# [Given data]
☆ ☆ ☆ ☆ ☆
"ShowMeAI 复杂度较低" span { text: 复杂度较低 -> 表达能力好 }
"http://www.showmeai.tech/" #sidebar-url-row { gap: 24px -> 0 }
☆ ☆ ☆ ☆ ☆
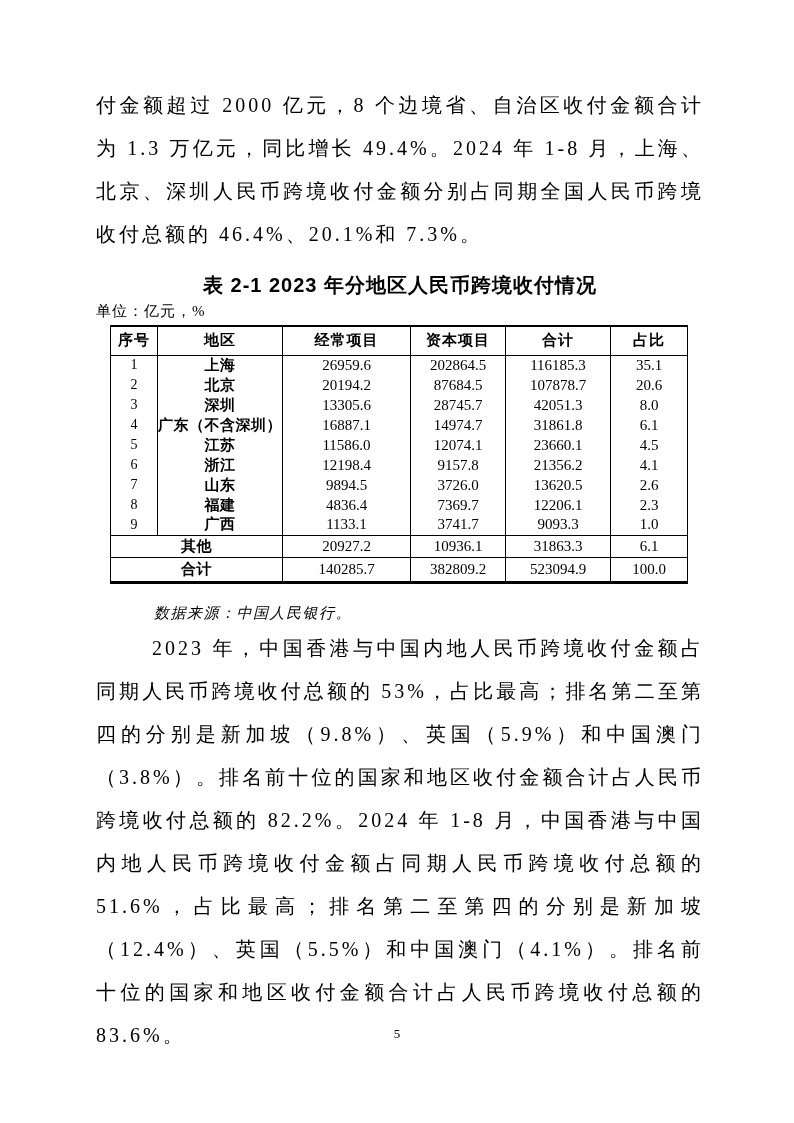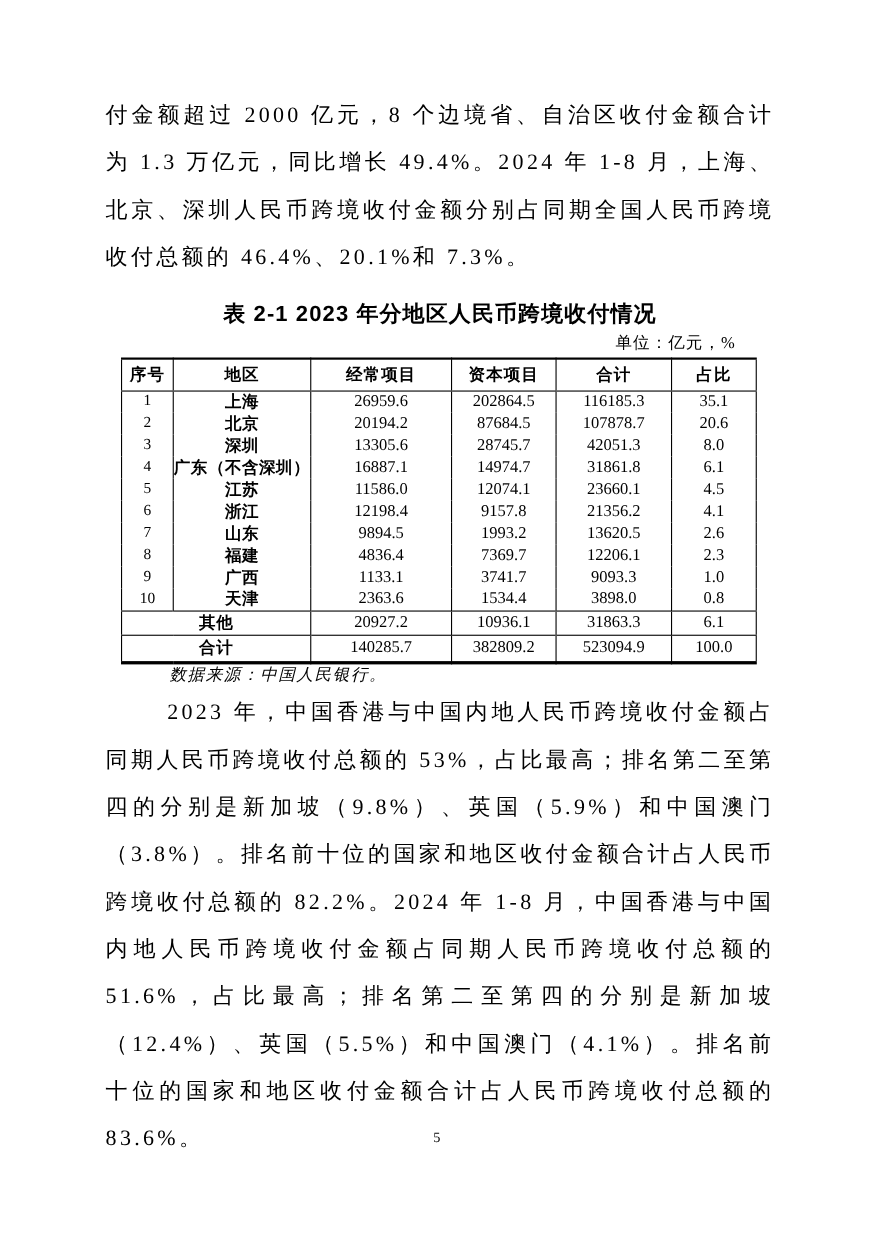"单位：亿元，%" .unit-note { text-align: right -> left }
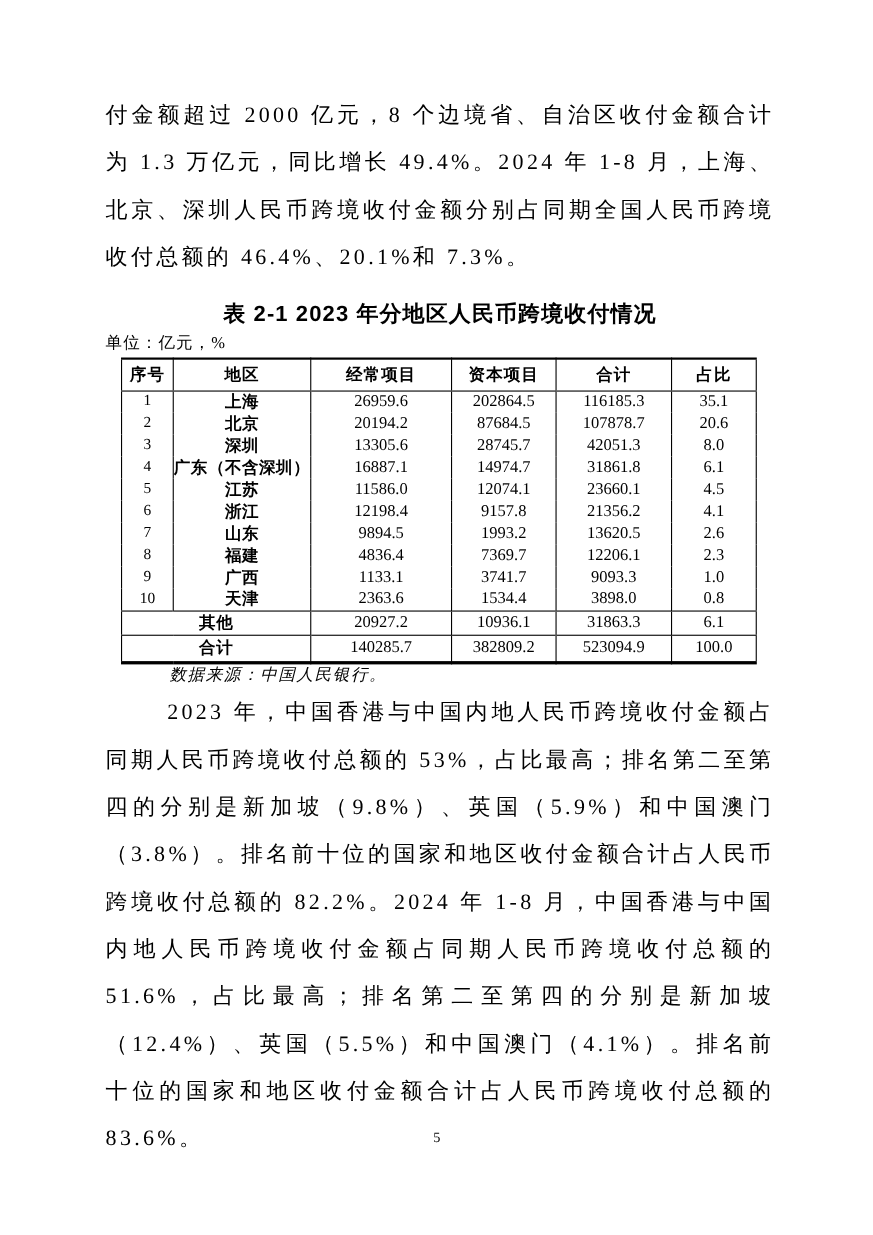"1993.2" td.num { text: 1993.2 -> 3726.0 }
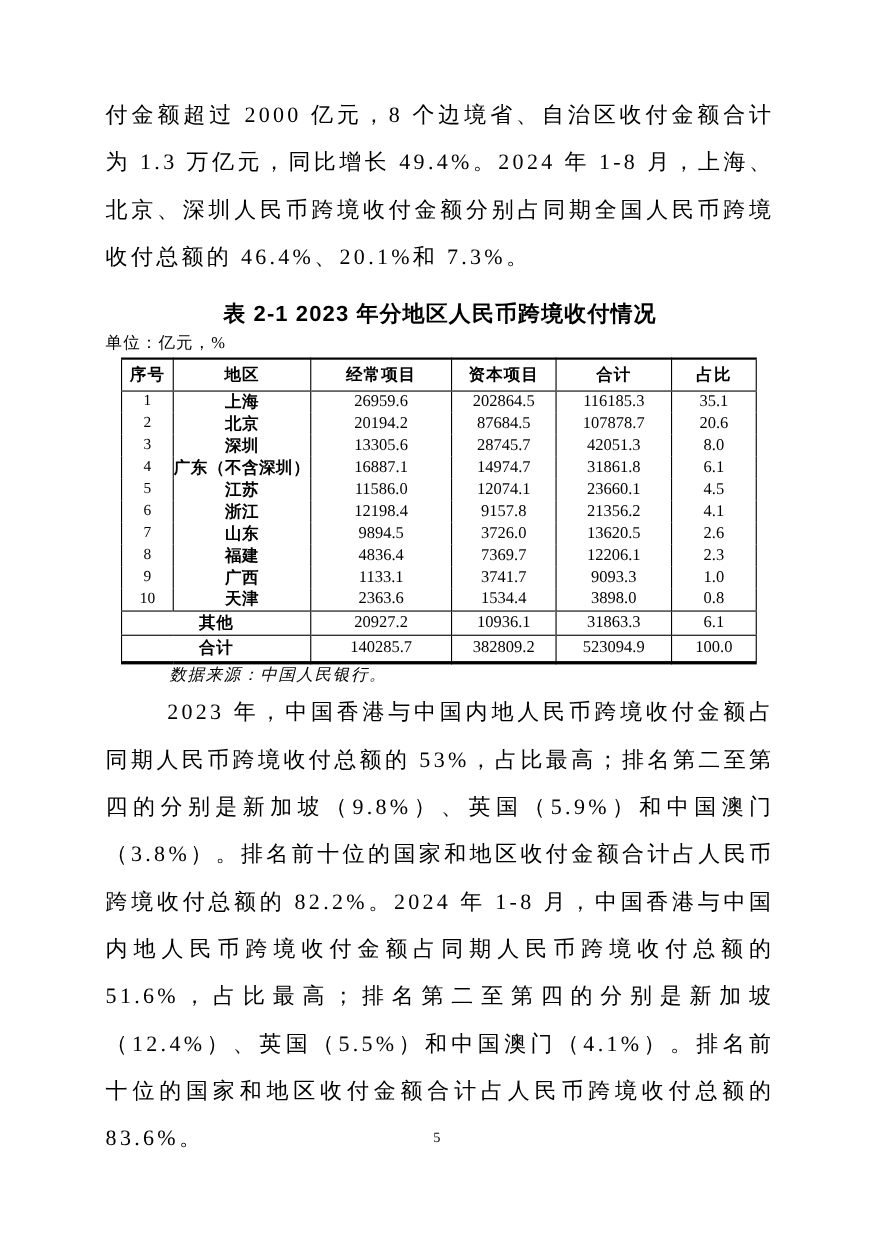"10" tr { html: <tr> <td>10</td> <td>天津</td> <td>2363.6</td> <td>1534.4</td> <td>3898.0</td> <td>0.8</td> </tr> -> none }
☆ ☆ ☆ ☆ ☆
# [Problem to solve]
Print, exactly, each line above from the one with "text-align: right ->" to the one with "html: <tr> <td>10</td>", end lines included. Leave pictures out of it.

# [Answer box]
"单位：亿元，%" .unit-note { text-align: right -> left }
"1993.2" td.num { text: 1993.2 -> 3726.0 }
"10" tr { html: <tr> <td>10</td> <td>天津</td> <td>2363.6</td> <td>1534.4</td> <td>3898.0</td> <td>0.8</td> </tr> -> none }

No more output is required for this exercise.